A reação das plataformas mostra como o debate iniciado na Austrália deve pautar decisões pelo mundo — Canadá, França e União Europeia trabalham por leis semelhantes e Estados Unidos acompanham o caso de perto.
Além disso, especialistas acreditam que, sem financiamento, veículos de notícias importantes podem desmoronar e aumentar um problema de desinformação global sério, e, apesar do Facebook menosprezar o peso das notícias no feed, ele depende de credibilidade para sobreviver.
“O acordo mostra que o Google e o governo australiano perceberam a importância e a relevância estratégica de um ecossistema de comunicação forte e saudável.”, afirou Marcelo Rech, presidente da ANJ (Associação Nacional dos Jornais), em conversa com Tilt.
Para ele, a Austrália estabeleceu um novo patamar e que “Falta cair a ficha em alguns lugares do mundo que nós temos que preservar o jornalismo, pois é um elemento essencial para a vida em sociedade.”
“Acho que é um momento em que as pessoas entendem a importância da publicação de notícias, considerando os eventos de 2020.”, disse David Chavern, presidente da News Media Alliance, que representa milhares de editores dos Estados Unidos. “As pessoas entendem que agora é o momento certo para fazer algo pelas notícias.”

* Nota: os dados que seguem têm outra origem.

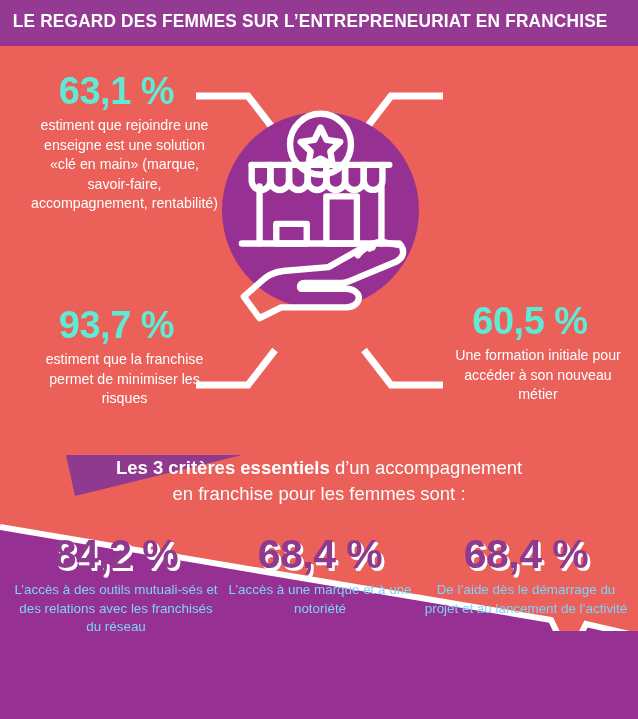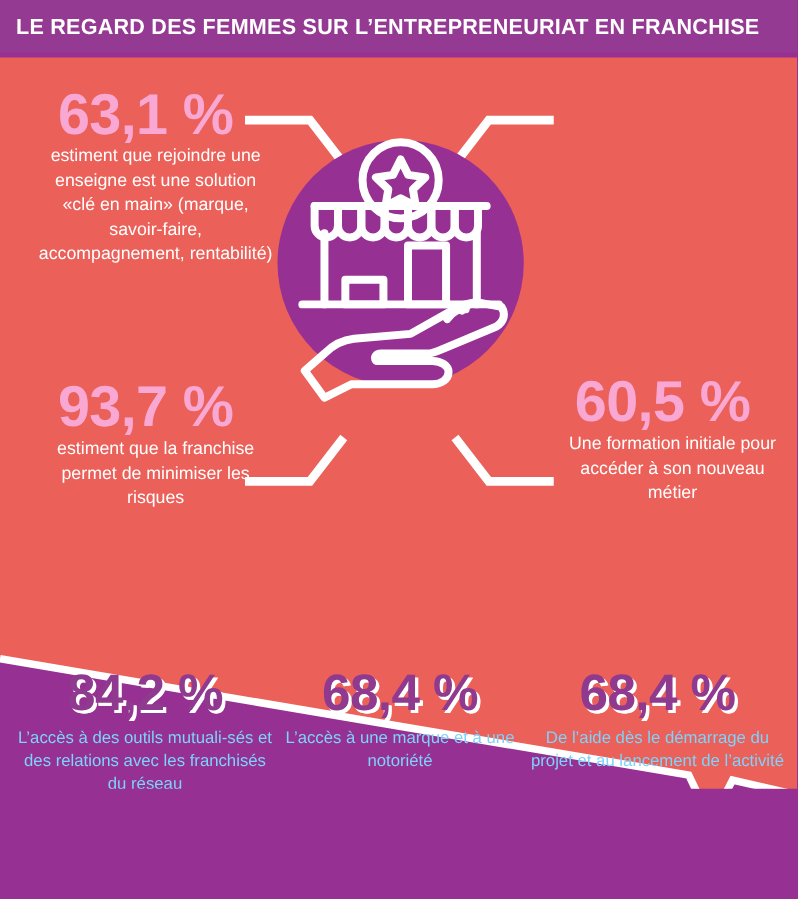--- a/index.html
+++ b/index.html
@@ -51,9 +51,9 @@
   
   .stat { position:absolute; }
   .stat .big {
-    color:#f9a8d4;
+    color:#5eead4;
     font-weight:bold;
-    font-size:46px;
+    font-size:38px;
     line-height:50px;
     letter-spacing:-0.5px;
     white-space:nowrap;

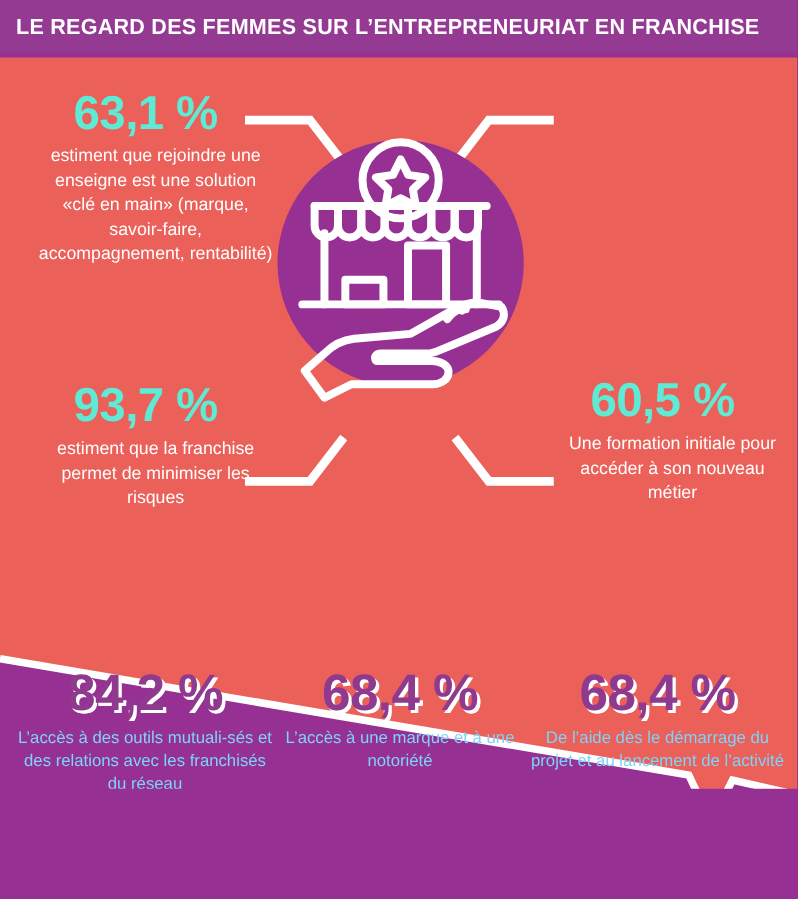--- a/index.html
+++ b/index.html
@@ -190,6 +190,15 @@
     <div class="desc">Une formation initiale pour accéder à son nouveau métier</div>
   </div>
 
+  <div class="banner-wrap">
+    <svg class="banner-wedge" viewBox="0 0 638 62">
+      <path d="M66,3 L242,3 L75,44 Z" fill="#8f3a8f"></path>
+    </svg>
+    <div class="banner-text">
+      <span><b>Les 3 critères essentiels</b><span> d’un accompagnement</span></span><br>
+      <span>en franchise pour les femmes sont :</span>
+    </div>
+  </div>
 
   <div class="stat3 stat3-a">
     <div class="big3">84,2 %</div>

Não à toa, a decisão do Facebook provocou revolta na Austrália. “Uma posição perigosa e irresponsável.”, afirmou Marcus Strom, presidente do principal sindicato de jornalistas do país, a Aliança Mídia, Entretenimento e Artes.
“O Facebook permite que grupos conspiracionistas como o QAnon promovam notícias falsas, enquanto censura informações independentes e verificadas, em um momento em que os australianos precisam de informações confiáveis sobre a pandemia.”
O primeiro-ministro australiano, Scott Morrison, escreveu em sua página na rede social que a atitude do Facebook foi “Tão arrogante quanto decepcionante.”, confirmando as preocupações que um número cada vez maior de países sobre o comportamento das grandes empresas de tecnologia.
Banir notícias durante uma pandemia global foi “Um exemplo clássico de poder de monopólio, como o valentão do pátio da escola que tenta proteger sua posição dominante, com pouca consideração pelos cidadãos e clientes que supostamente atende.”, disse Henry Faure Walker, presidente da Associação de Mídia de Notícias da Grã-Bretanha.
O Facebook disse que bloqueou uma grande quantidade de páginas porque o projeto de lei não define claramente o que seria conteúdo de notícias.
A empresa disse ainda que seu compromisso com o combate à desinformação não mudou e que restaurará as páginas que foram retiradas do ar por engano.